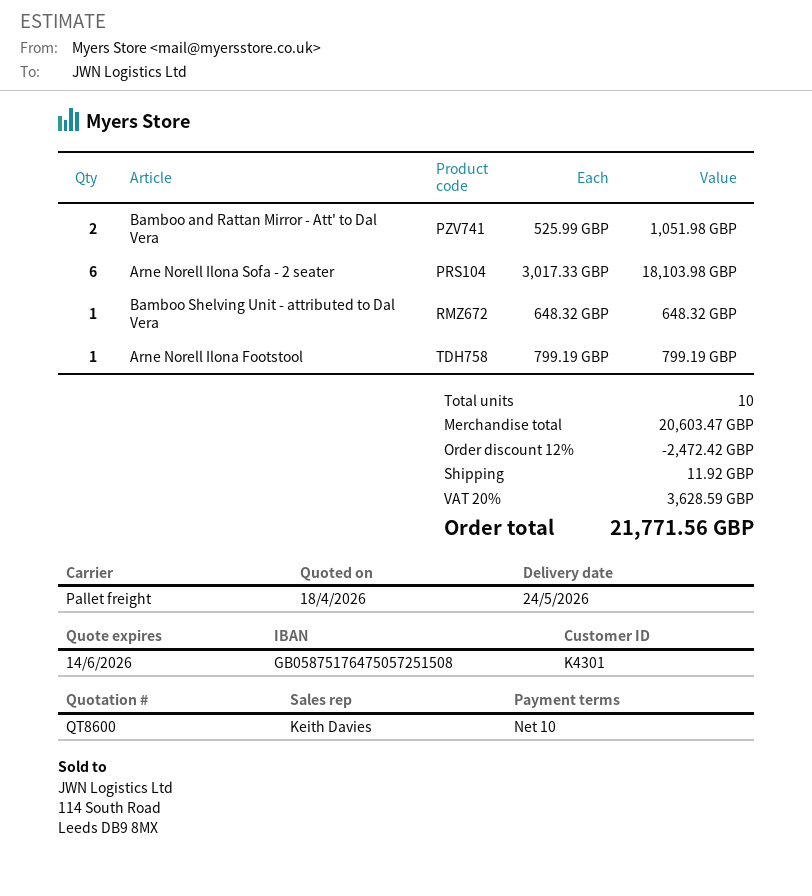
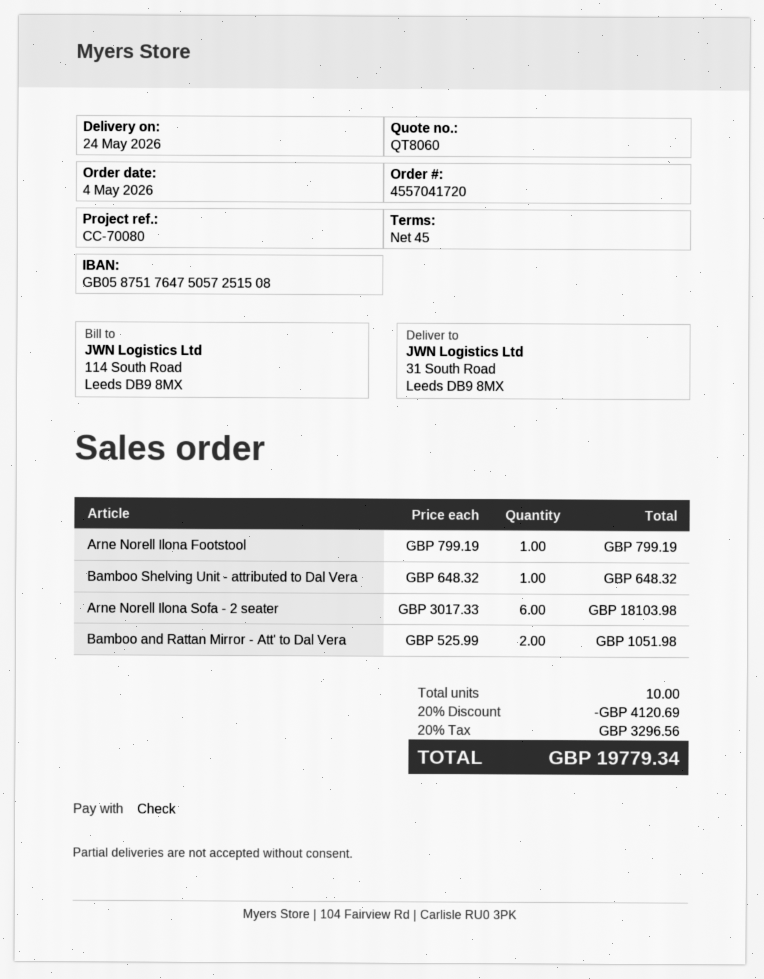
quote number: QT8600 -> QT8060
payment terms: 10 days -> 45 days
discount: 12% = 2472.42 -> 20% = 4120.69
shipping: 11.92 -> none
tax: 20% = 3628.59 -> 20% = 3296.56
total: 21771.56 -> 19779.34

---

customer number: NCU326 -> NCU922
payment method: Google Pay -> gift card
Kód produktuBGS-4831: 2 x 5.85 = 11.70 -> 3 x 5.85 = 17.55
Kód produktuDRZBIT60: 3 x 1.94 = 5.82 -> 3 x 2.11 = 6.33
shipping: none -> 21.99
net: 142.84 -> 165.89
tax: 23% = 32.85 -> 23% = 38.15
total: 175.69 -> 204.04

* * *

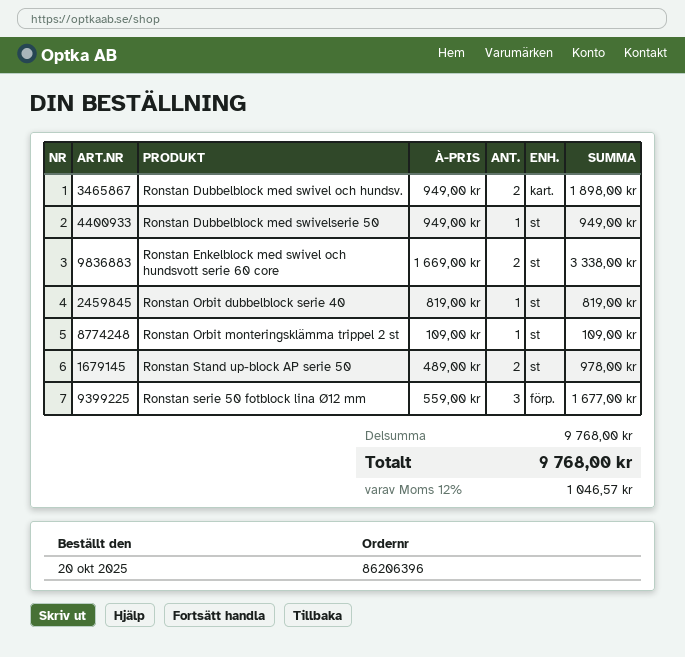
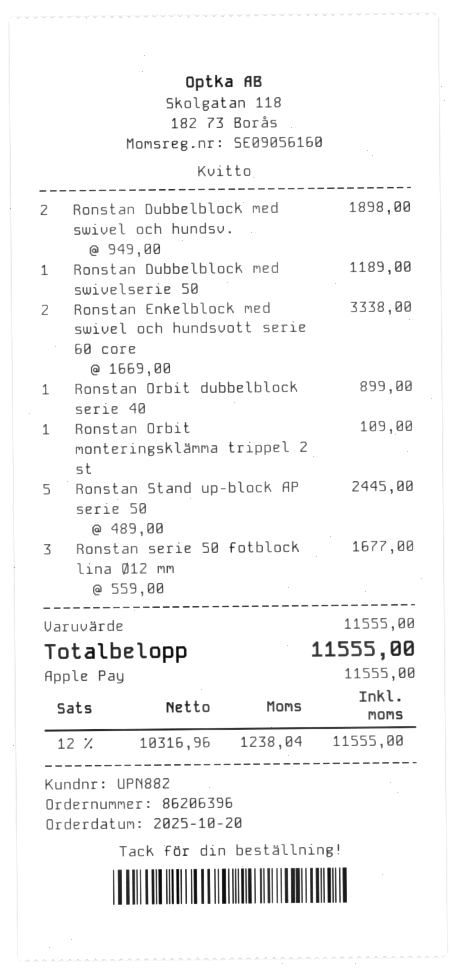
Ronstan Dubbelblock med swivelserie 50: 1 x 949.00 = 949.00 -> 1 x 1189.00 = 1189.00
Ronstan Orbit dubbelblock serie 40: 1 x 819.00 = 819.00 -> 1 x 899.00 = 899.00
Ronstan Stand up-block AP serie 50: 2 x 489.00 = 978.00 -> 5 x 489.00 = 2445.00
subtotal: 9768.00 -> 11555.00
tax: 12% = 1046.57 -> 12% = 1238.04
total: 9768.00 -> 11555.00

_Try it_
Restate word for word the entries above, starting at the line with "quote number: QT8600 -> QT8060" and ending at the line with "total: 21771.56 -> 19779.34", inclusive, and no others.

_Response area_
quote number: QT8600 -> QT8060
payment terms: 10 days -> 45 days
discount: 12% = 2472.42 -> 20% = 4120.69
shipping: 11.92 -> none
tax: 20% = 3628.59 -> 20% = 3296.56
total: 21771.56 -> 19779.34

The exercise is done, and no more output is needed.